• DATA TO EXAMINE:
——

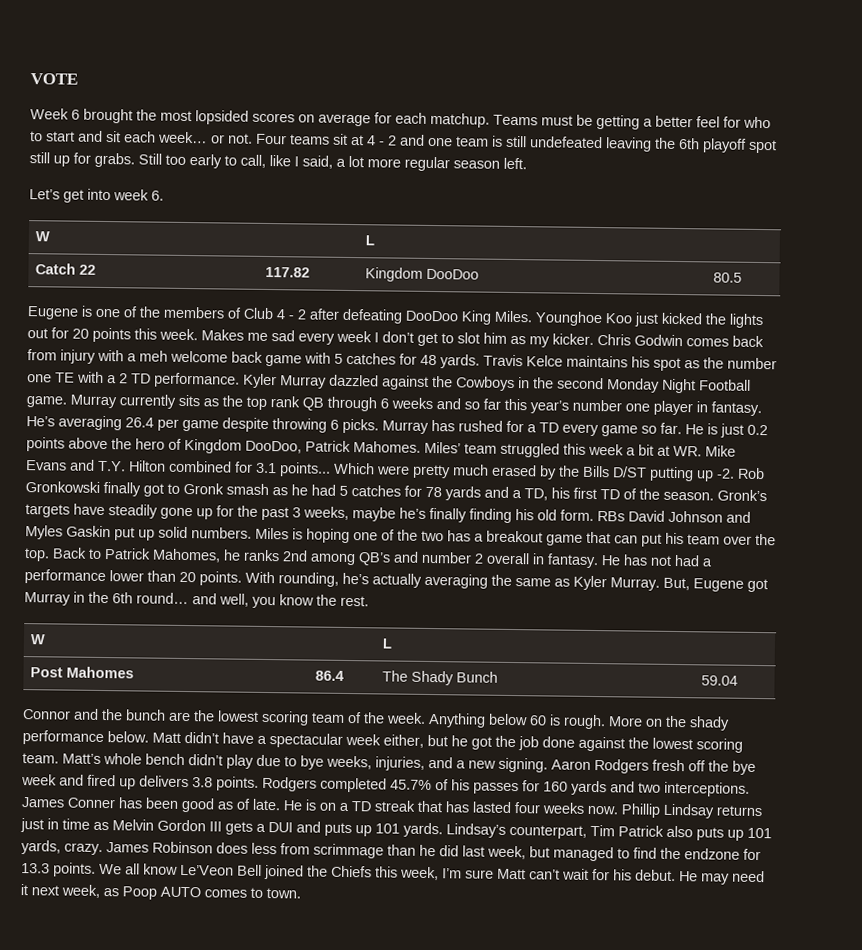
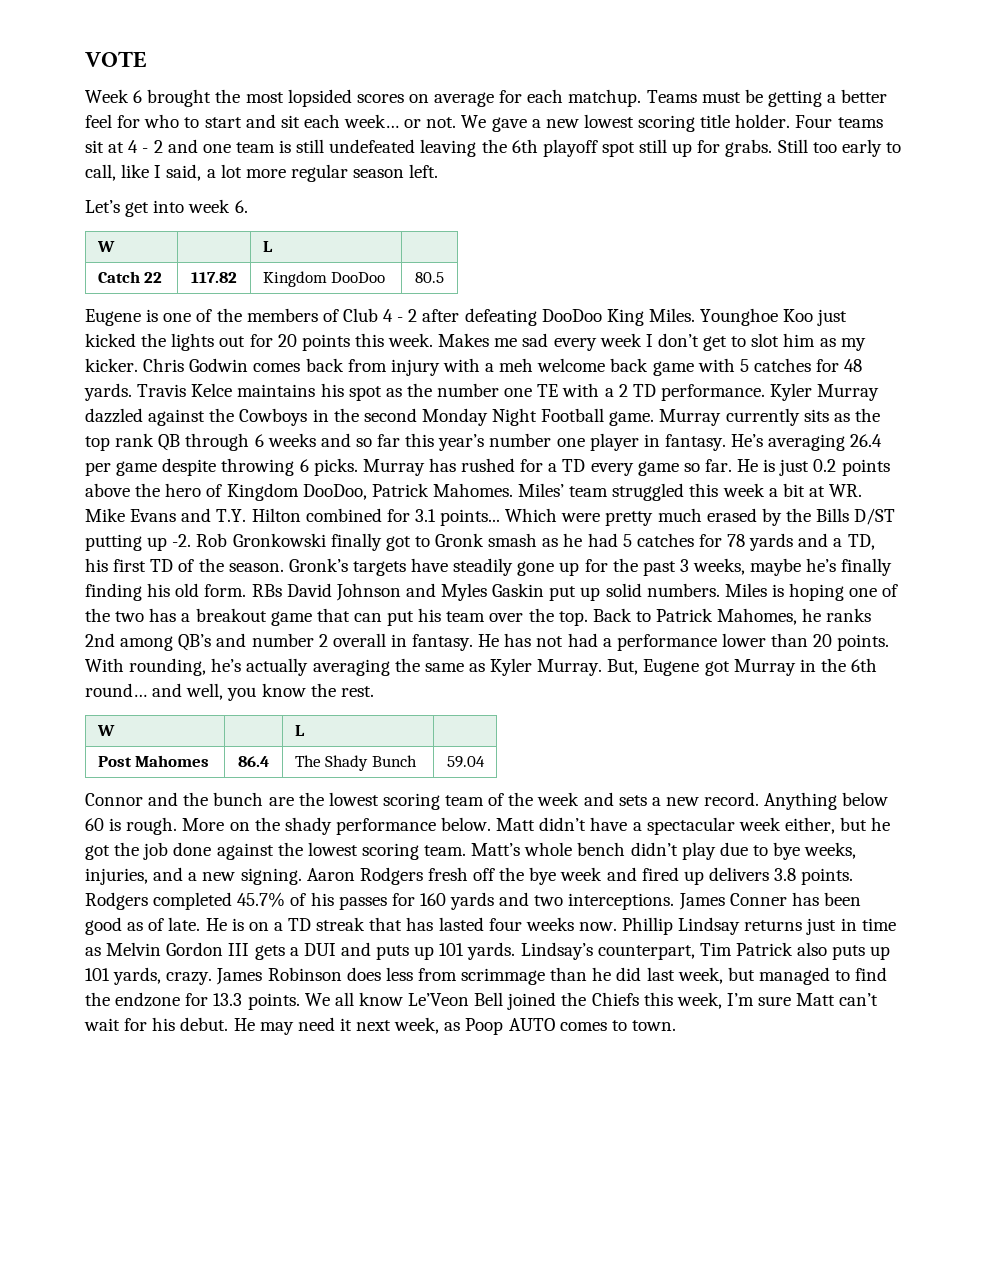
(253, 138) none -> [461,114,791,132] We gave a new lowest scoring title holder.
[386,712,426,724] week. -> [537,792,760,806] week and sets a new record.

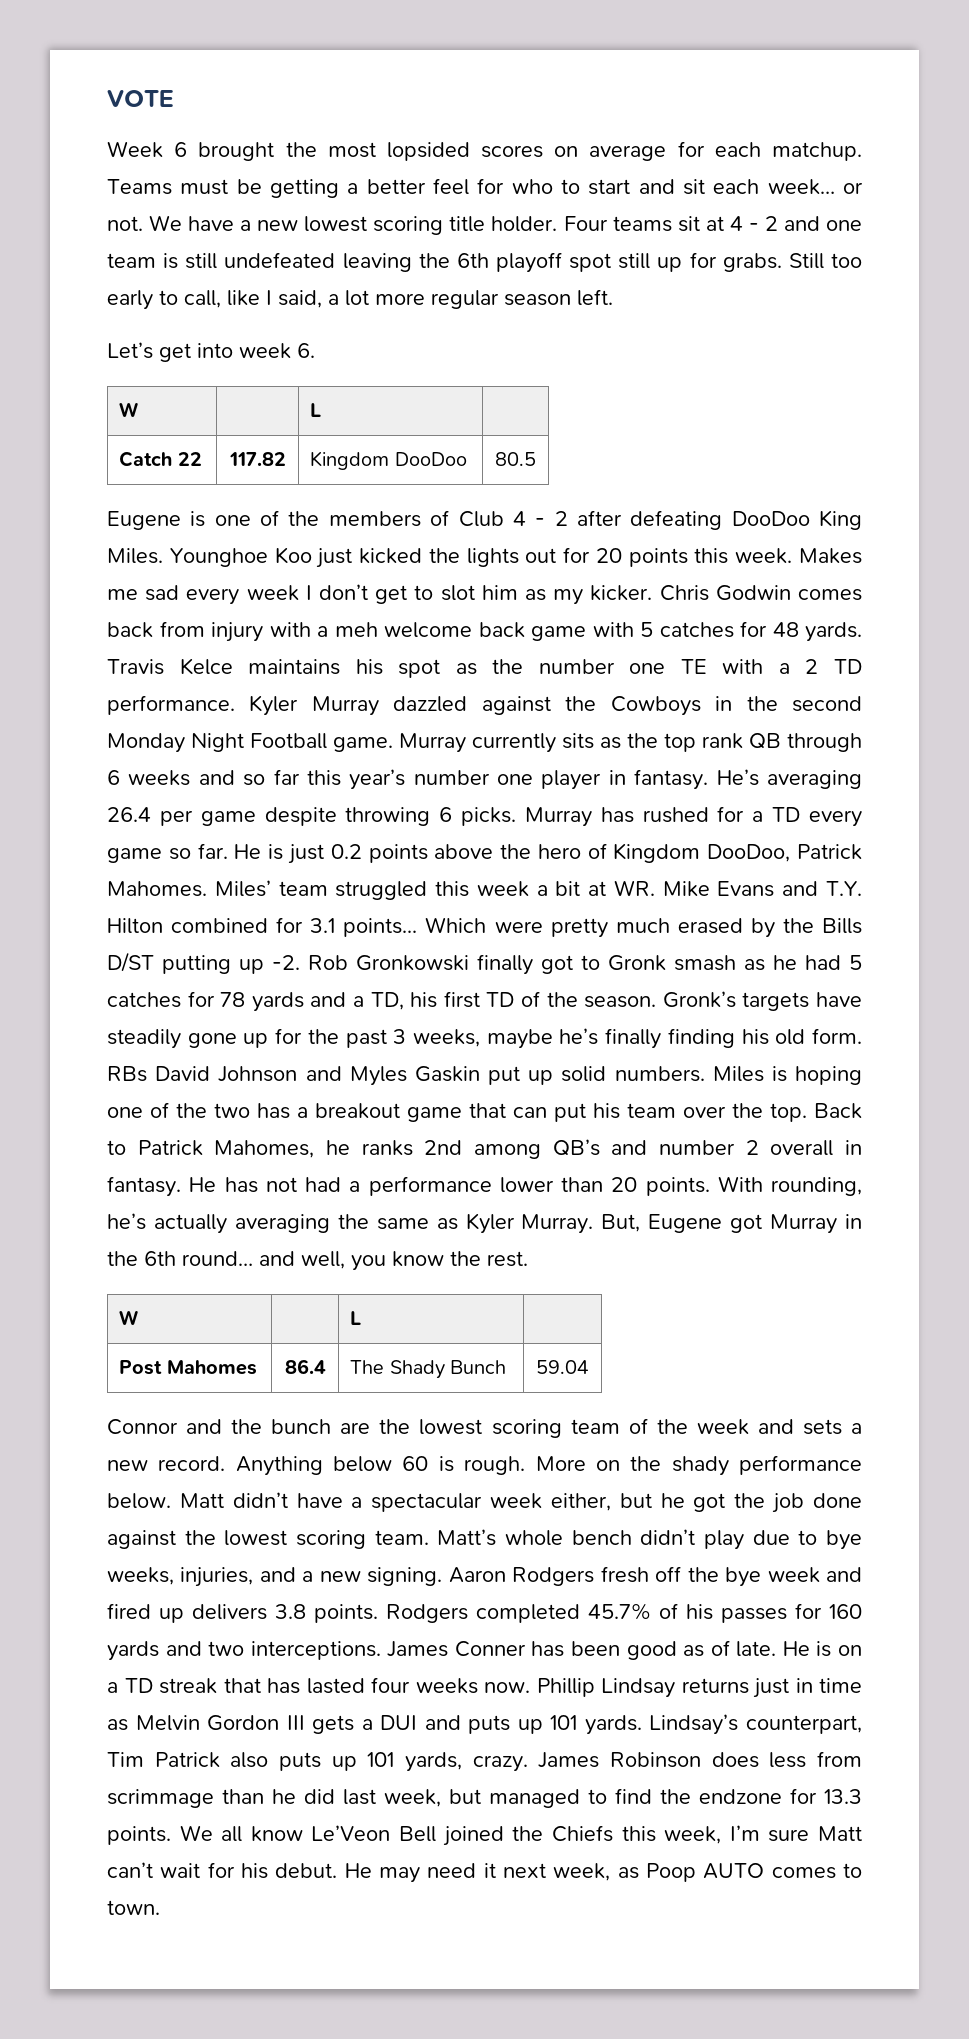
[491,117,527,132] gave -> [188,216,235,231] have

——

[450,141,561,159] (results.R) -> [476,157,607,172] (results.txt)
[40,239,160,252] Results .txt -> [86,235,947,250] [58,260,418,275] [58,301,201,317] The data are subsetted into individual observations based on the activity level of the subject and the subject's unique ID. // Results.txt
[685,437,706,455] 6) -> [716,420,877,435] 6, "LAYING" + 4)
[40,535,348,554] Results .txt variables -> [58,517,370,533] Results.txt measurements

——

• EXERCISE REQUIREMENTS: All that is wanted is an exact copy of the lines above from the one with "[450,141,561,159] (results.R) ->" through the one with "[40,535,348,554] Results .txt", with both ends included.

• RESULT OF THE TASK:
[450,141,561,159] (results.R) -> [476,157,607,172] (results.txt)
[40,239,160,252] Results .txt -> [86,235,947,250] [58,260,418,275] [58,301,201,317] The data are subsetted into individual observations based on the activity level of the subject and the subject's unique ID. // Results.txt
[685,437,706,455] 6) -> [716,420,877,435] 6, "LAYING" + 4)
[40,535,348,554] Results .txt variables -> [58,517,370,533] Results.txt measurements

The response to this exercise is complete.